WHAT TO PRODUCE: Gather all lines in the records below that include the word "implementation".

[Items from a data source]
*** Block opens ***
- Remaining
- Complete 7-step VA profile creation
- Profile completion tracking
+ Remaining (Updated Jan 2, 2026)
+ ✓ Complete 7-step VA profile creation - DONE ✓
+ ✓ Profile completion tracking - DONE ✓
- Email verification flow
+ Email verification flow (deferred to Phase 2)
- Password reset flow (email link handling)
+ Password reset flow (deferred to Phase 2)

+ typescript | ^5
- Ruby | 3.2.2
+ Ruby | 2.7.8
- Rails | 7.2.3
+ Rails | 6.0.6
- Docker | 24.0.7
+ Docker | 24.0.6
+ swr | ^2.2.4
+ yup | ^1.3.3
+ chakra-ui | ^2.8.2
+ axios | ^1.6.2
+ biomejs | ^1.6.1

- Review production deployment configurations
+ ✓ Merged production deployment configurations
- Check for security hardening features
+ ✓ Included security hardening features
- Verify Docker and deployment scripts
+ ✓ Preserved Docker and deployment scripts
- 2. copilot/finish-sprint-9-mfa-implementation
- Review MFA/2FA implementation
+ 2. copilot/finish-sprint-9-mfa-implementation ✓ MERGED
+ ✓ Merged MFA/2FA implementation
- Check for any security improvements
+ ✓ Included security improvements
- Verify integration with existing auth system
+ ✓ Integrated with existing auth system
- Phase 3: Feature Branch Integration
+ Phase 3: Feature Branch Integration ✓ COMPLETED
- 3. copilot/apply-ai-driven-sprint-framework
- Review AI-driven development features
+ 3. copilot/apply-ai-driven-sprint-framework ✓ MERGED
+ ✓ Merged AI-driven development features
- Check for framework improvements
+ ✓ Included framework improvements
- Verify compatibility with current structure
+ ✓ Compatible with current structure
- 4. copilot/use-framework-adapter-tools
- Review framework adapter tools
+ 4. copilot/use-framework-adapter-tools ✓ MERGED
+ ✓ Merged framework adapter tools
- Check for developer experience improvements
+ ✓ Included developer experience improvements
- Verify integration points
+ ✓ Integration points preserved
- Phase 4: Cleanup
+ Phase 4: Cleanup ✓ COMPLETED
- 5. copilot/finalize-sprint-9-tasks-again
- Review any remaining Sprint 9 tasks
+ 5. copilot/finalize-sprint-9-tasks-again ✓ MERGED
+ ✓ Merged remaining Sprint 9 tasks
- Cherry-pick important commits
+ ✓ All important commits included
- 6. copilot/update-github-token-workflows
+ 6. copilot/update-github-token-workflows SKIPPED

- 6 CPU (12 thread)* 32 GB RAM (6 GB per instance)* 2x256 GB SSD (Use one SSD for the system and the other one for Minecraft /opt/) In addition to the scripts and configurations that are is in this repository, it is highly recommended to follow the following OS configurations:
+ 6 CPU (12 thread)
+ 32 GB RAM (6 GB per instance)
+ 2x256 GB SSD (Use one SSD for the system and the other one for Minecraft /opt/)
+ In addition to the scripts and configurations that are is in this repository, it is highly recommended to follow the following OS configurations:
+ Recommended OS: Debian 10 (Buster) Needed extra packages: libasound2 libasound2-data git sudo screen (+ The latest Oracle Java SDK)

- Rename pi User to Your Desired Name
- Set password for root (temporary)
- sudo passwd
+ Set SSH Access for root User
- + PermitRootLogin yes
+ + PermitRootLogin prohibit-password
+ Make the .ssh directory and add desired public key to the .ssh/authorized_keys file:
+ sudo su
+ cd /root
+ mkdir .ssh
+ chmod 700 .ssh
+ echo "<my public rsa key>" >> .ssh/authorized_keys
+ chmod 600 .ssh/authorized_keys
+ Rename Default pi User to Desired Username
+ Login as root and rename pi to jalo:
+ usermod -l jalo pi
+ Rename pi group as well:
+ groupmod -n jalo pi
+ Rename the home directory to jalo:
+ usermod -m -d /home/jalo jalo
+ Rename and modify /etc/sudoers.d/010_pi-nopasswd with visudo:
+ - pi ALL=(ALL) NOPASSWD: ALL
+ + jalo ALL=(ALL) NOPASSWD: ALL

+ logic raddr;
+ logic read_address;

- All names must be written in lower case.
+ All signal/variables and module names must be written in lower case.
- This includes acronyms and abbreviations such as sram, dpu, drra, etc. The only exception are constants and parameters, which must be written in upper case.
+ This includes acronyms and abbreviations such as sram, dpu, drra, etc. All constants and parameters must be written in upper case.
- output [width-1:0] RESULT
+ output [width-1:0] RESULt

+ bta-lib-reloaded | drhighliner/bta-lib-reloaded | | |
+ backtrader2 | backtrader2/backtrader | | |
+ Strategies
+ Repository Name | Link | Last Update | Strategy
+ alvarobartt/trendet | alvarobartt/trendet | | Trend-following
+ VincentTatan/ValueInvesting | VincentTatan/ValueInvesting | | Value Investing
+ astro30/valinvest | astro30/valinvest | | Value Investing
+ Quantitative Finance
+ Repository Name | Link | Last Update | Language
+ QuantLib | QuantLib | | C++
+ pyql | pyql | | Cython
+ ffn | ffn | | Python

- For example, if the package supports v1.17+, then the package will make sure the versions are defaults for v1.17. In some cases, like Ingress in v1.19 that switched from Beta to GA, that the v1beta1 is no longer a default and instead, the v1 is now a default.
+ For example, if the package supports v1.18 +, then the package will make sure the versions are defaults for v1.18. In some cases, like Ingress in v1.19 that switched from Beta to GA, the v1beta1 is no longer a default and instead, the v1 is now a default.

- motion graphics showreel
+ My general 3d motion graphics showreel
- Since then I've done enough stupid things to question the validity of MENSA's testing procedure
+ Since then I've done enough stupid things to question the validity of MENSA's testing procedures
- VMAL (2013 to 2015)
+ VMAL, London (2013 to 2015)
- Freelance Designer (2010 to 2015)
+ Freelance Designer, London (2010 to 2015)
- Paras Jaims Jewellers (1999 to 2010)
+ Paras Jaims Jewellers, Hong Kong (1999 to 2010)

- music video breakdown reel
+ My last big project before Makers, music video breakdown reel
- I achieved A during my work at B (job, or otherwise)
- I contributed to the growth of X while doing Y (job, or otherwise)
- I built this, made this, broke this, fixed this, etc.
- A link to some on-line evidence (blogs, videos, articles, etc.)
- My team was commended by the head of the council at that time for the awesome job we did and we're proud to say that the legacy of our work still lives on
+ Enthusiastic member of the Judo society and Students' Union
*** Block closes ***
TASK RESULT:
- 2. copilot/finish-sprint-9-mfa-implementation
- Review MFA/2FA implementation
+ 2. copilot/finish-sprint-9-mfa-implementation ✓ MERGED
+ ✓ Merged MFA/2FA implementation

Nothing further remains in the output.